ACTIVITY
For each line in the data below that has the word "txrec", copy that line.

DATA SHOWN
#####

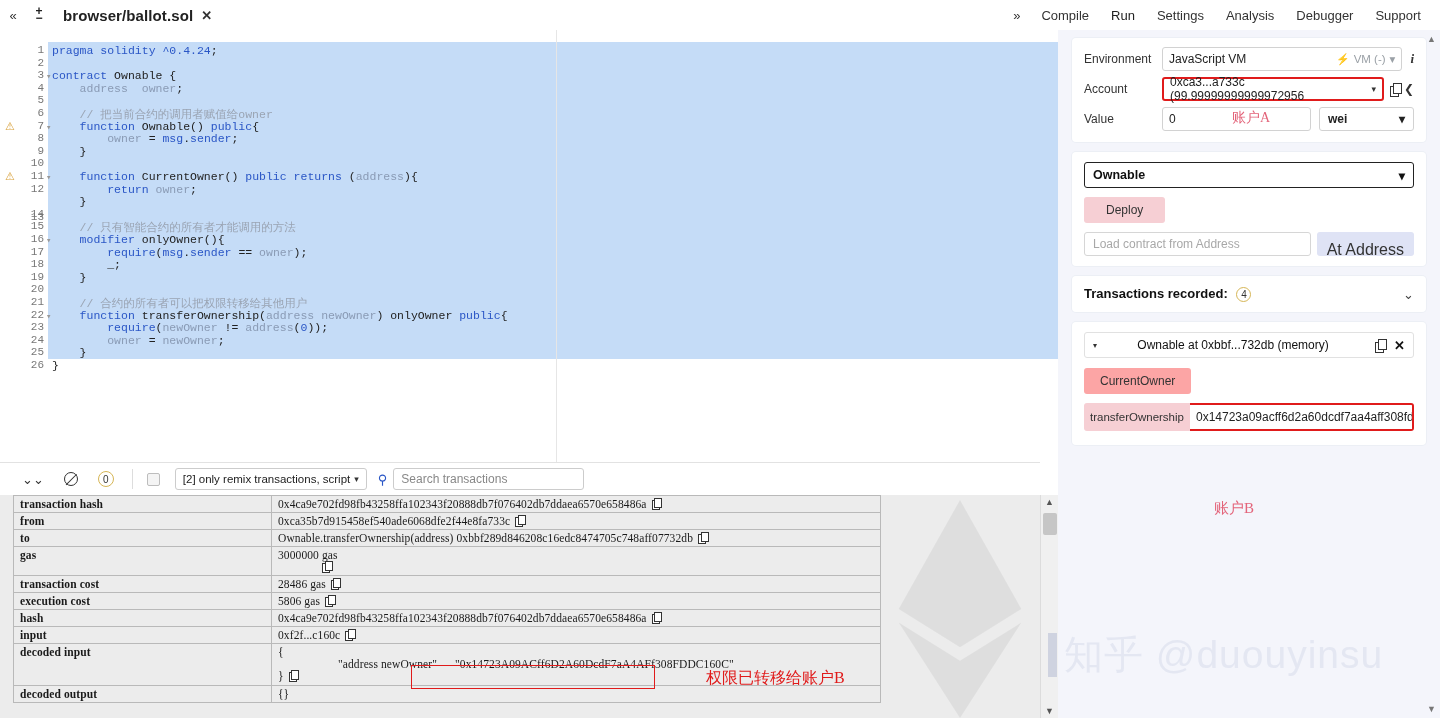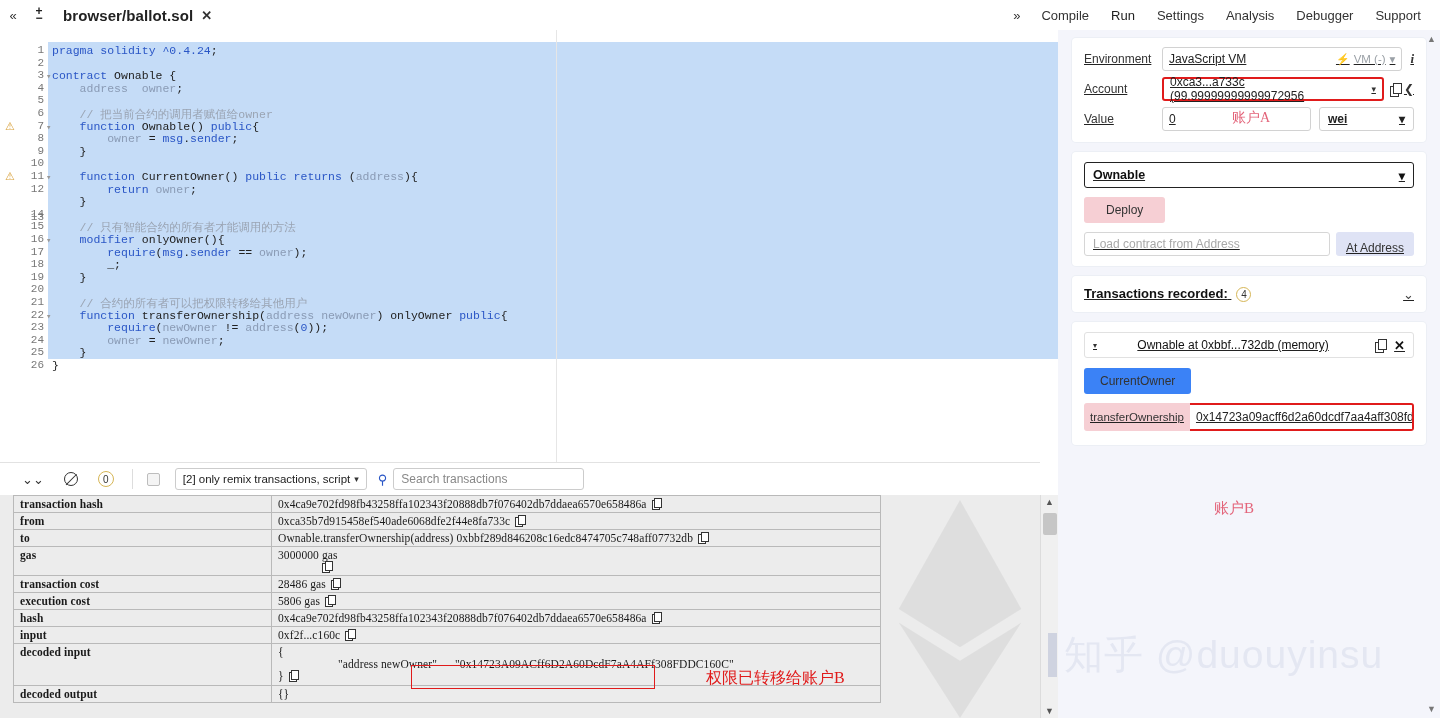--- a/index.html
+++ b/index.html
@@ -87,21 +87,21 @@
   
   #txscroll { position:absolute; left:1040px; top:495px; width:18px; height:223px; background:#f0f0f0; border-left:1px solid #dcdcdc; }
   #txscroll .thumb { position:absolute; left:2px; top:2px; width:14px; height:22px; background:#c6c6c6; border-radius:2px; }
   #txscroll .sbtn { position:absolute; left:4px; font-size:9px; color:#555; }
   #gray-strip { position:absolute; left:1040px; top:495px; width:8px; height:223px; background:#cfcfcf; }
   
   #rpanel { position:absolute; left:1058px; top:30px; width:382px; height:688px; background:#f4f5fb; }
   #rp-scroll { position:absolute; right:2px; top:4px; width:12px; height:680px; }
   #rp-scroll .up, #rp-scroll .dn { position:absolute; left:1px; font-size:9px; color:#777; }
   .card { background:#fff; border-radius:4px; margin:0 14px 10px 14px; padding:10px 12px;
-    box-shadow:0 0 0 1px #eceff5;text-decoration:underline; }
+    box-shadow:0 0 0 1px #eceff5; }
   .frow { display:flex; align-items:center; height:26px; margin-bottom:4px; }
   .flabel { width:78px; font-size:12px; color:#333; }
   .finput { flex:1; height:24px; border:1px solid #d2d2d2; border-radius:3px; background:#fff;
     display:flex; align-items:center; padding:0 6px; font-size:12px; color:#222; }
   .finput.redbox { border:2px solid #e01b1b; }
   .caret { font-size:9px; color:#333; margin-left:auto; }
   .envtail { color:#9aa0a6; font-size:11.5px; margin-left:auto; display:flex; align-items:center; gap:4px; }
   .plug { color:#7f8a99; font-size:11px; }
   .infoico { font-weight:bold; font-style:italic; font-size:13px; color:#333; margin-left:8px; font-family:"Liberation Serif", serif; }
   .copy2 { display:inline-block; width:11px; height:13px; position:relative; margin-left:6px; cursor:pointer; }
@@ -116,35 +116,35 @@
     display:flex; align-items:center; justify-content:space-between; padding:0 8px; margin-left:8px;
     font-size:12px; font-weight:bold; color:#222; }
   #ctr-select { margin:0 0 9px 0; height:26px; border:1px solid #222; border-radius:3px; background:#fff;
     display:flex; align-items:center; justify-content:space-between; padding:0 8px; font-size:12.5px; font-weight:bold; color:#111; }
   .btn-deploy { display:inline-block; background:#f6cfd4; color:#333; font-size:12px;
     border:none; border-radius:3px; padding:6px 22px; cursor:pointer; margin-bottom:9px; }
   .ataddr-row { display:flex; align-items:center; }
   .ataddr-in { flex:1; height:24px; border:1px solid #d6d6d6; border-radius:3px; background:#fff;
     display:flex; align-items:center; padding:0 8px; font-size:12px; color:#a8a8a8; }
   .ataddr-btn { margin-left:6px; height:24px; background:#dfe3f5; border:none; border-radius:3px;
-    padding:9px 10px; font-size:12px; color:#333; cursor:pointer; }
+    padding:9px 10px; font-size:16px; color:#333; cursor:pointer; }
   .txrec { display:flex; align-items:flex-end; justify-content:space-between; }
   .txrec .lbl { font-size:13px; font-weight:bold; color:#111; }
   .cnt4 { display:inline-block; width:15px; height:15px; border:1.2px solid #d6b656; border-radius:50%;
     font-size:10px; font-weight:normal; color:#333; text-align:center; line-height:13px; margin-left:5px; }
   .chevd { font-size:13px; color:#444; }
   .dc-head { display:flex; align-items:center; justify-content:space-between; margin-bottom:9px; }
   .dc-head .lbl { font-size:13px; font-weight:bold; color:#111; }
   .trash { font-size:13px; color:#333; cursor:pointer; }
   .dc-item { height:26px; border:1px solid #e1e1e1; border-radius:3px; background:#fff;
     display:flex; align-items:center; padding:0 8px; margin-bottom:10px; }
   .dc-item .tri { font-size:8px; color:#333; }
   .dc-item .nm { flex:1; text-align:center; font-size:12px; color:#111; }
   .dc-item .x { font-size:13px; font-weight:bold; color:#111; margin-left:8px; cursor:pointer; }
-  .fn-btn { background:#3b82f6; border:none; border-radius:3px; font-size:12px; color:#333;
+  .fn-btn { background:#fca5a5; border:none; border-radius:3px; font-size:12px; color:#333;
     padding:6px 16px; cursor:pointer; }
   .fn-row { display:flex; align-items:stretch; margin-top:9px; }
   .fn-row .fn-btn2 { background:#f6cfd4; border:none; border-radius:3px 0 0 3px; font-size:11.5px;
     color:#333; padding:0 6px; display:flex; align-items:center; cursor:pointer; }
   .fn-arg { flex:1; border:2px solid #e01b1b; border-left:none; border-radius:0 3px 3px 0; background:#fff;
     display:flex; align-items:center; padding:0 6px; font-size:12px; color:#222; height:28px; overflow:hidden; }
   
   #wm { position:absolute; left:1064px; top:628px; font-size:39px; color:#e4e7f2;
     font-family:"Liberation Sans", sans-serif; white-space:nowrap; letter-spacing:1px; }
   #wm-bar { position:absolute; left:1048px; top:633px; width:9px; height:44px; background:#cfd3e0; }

#####

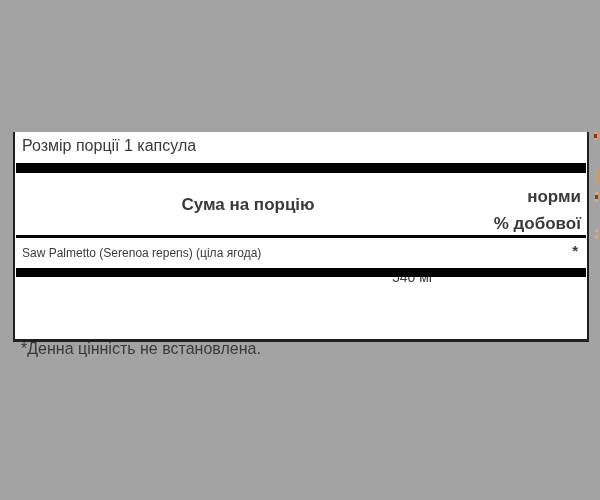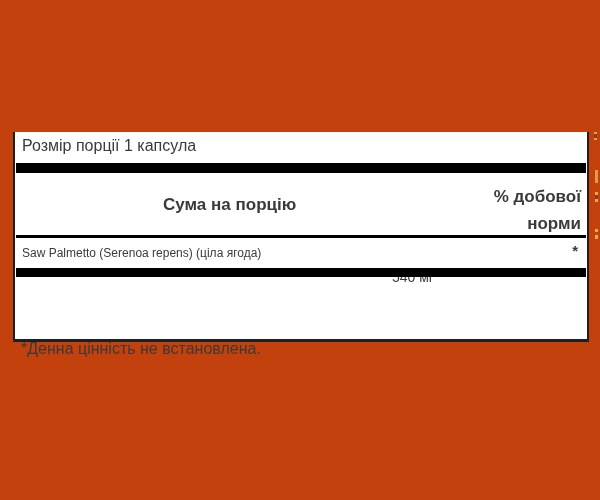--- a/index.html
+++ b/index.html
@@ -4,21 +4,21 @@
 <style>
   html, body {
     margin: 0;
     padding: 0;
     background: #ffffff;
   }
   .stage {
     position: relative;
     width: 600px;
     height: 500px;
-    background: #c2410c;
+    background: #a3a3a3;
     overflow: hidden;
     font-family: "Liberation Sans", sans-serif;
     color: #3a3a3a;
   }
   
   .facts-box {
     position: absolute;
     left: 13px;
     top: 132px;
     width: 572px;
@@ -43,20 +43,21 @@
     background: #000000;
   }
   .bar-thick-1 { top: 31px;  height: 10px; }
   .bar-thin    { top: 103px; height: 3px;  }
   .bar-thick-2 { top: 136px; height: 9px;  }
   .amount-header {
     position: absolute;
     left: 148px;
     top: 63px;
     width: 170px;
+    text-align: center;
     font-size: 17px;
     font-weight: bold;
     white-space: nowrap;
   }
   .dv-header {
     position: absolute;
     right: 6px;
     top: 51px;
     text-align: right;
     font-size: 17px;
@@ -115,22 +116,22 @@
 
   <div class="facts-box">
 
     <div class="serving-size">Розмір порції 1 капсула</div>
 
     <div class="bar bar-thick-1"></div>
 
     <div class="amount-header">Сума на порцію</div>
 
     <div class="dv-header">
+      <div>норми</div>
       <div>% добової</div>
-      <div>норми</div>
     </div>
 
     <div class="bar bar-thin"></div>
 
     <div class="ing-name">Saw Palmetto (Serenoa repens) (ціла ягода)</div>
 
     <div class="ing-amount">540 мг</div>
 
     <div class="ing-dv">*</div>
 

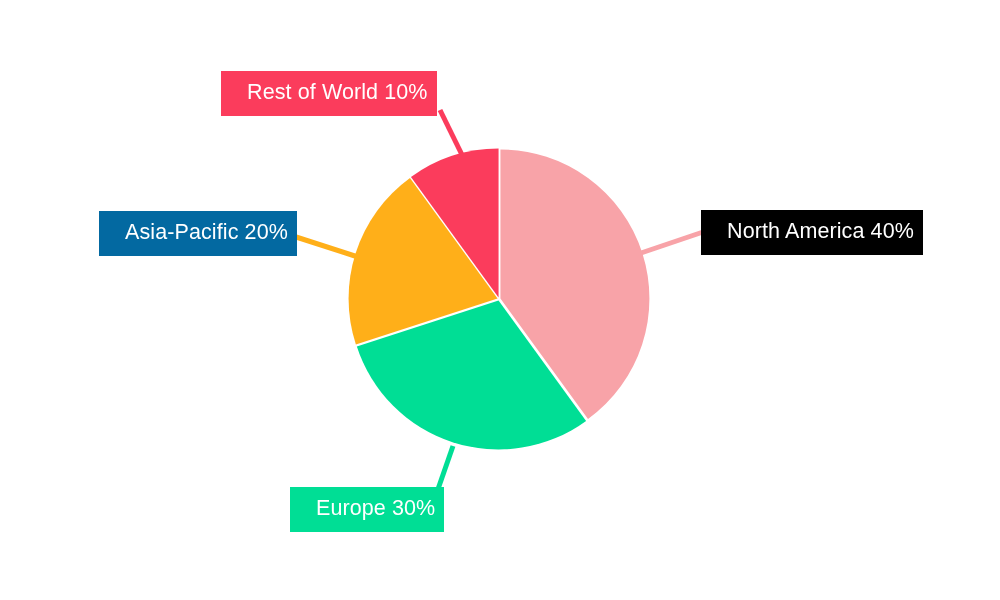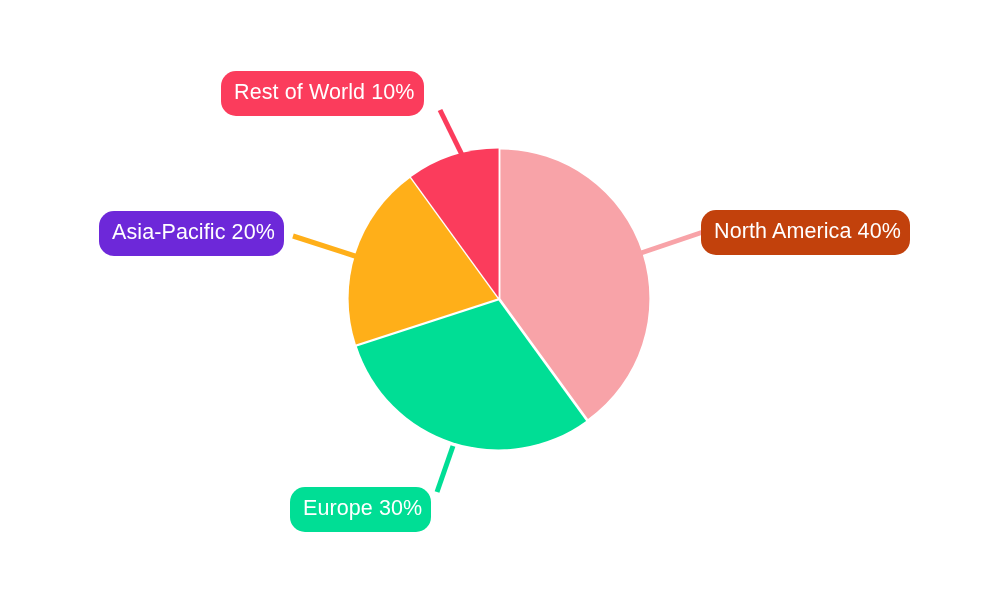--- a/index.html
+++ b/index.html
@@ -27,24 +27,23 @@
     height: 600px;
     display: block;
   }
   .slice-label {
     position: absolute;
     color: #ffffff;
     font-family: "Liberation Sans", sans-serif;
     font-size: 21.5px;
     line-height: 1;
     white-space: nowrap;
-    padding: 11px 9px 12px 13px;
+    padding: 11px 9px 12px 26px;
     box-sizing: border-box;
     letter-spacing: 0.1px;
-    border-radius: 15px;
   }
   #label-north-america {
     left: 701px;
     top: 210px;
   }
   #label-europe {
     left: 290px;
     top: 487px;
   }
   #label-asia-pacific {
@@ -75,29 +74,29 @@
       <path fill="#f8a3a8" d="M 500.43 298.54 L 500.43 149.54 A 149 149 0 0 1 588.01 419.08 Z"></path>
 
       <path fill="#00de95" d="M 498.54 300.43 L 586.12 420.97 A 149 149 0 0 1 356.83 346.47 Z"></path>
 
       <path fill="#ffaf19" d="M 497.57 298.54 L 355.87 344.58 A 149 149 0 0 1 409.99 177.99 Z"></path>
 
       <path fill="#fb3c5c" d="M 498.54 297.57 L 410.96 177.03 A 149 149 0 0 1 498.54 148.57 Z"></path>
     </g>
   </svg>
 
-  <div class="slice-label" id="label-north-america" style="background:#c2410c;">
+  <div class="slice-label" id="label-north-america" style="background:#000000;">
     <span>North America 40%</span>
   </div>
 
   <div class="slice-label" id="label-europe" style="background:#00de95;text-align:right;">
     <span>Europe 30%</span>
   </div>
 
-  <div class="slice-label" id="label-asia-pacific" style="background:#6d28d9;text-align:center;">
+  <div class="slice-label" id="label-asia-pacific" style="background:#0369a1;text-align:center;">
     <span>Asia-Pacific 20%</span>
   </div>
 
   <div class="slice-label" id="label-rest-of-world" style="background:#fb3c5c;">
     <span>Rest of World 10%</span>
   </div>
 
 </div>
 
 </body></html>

#####

REPLY
   .txrec { display:flex; align-items:flex-end; justify-content:space-between; }
   .txrec .lbl { font-size:13px; font-weight:bold; color:#111; }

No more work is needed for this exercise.